Calcio dilettantistico: lo stop ai campionati è dato ormai per certo, ora è bagarre su promozioni e retrocessioni

La pubblicazione del protocollo sanitario della Figc per la ripresa degli allenamenti in Serie A e la bozza di proposta filtrata dalla Lega Pro, hanno di fatto chiuso ogni spiraglio per la ripresa dei campionati dilettantistici.

Per l'ufficialità sarà necessario attendere con tutta probabilità il Consiglio Federale che si terrà tra il 5 e il 7 maggio, ma anche i rumors più vibranti non hanno ad oggi trovato smentita.

Impossibile per i club dilettantistici adeguarsi alle misure di sicurezza che già i club di Serie A applicheranno con non poche difficoltà, tanto che anche la Serie C è pronta a ratificare lo stop alle gare.

Ora i riflettori si concentreranno su eventuali promozioni e retrocessioni e la bagarre, come confermato dal botta e risposta dal presidente della Lega Pro, Ghirelli, e il numero uno della Lega Nazionale Dilettanti, Cosimo Sibilia, si profila assolutamente combattuta.

Schermaglie politiche, con prese di posizione a favore delle realtà rappresentate, in vista di un compromesso che sarà trovato tra due settimane in sede di Consiglio.Al momento però non sono filtrate particolari indiscrezioni relative ai dilettanti.

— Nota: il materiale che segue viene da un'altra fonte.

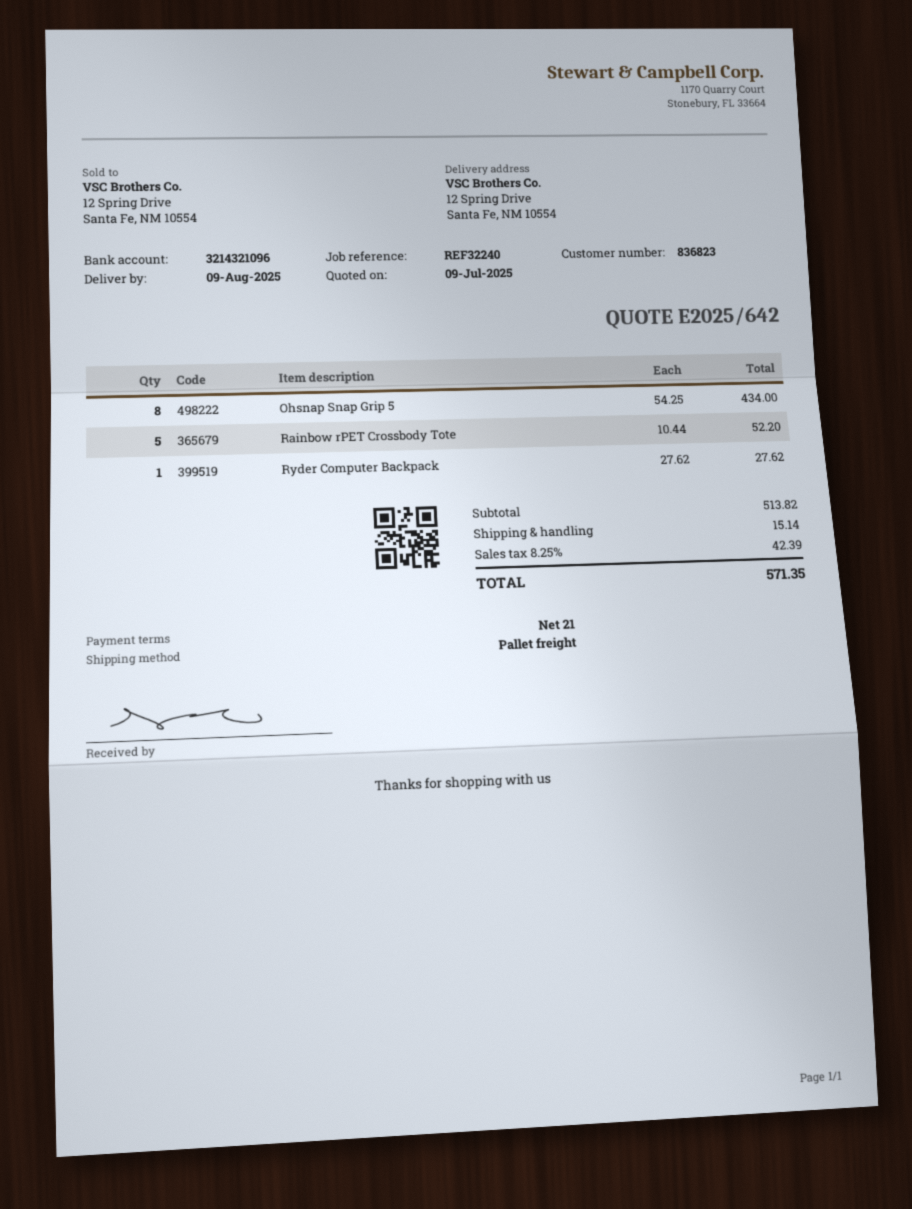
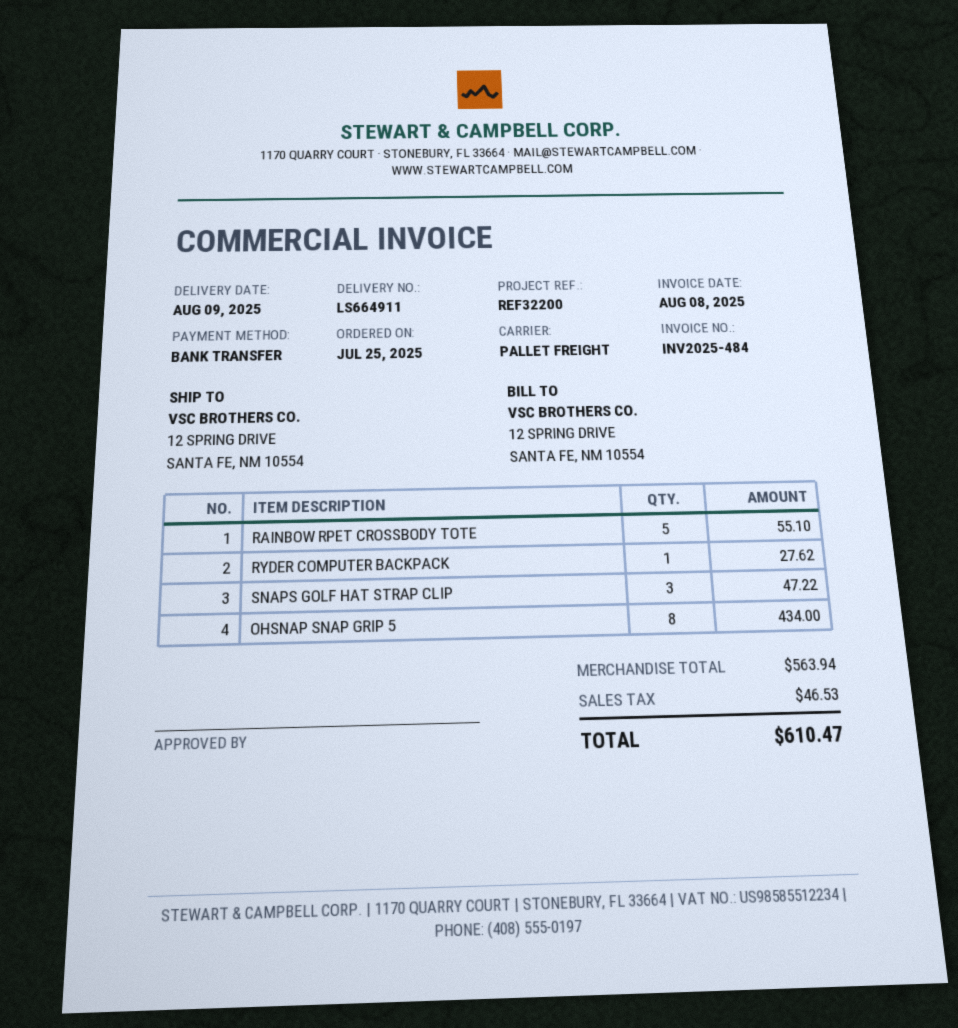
reference: REF32240 -> REF32200
Rainbow rPET Crossbody Tote: 5 for 52.20 -> 5 for 55.10
SNAPS GOLF HAT STRAP CLIP: none -> 3 for 47.22
subtotal: 513.82 -> 563.94
shipping: 15.14 -> none
tax: 42.39 -> 46.53
total: 571.35 -> 610.47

C'è chi propone la promozione e la retrocessione per le prime e le ultime squadre in classifica, chi l'annullamento dei campionati con la riproposizione dei medesimi gironi traslati nell'annata sportiva 2020/2021.Alcuni progetti di riforma dei tornei sono sul tavolo, come il possibile inserimento di una categoria cuscinetto tra dilettanti e professionisti (la vecchia C2 per intendersi), ma tracciare la cornice dei campionati che verranno risulta particolarmente precoce senza conoscere il numero dei club che, complice la pesante crisi economica, si presenteranno ai nastri di partenza.

Ieri sera il presidente federale Gravina, ospite di Fabio Fazio a Che Tempo che Fa, è stato chiaro: "Non voglio essere il becchino del calcio italiano". La strada però appare ancora in salita.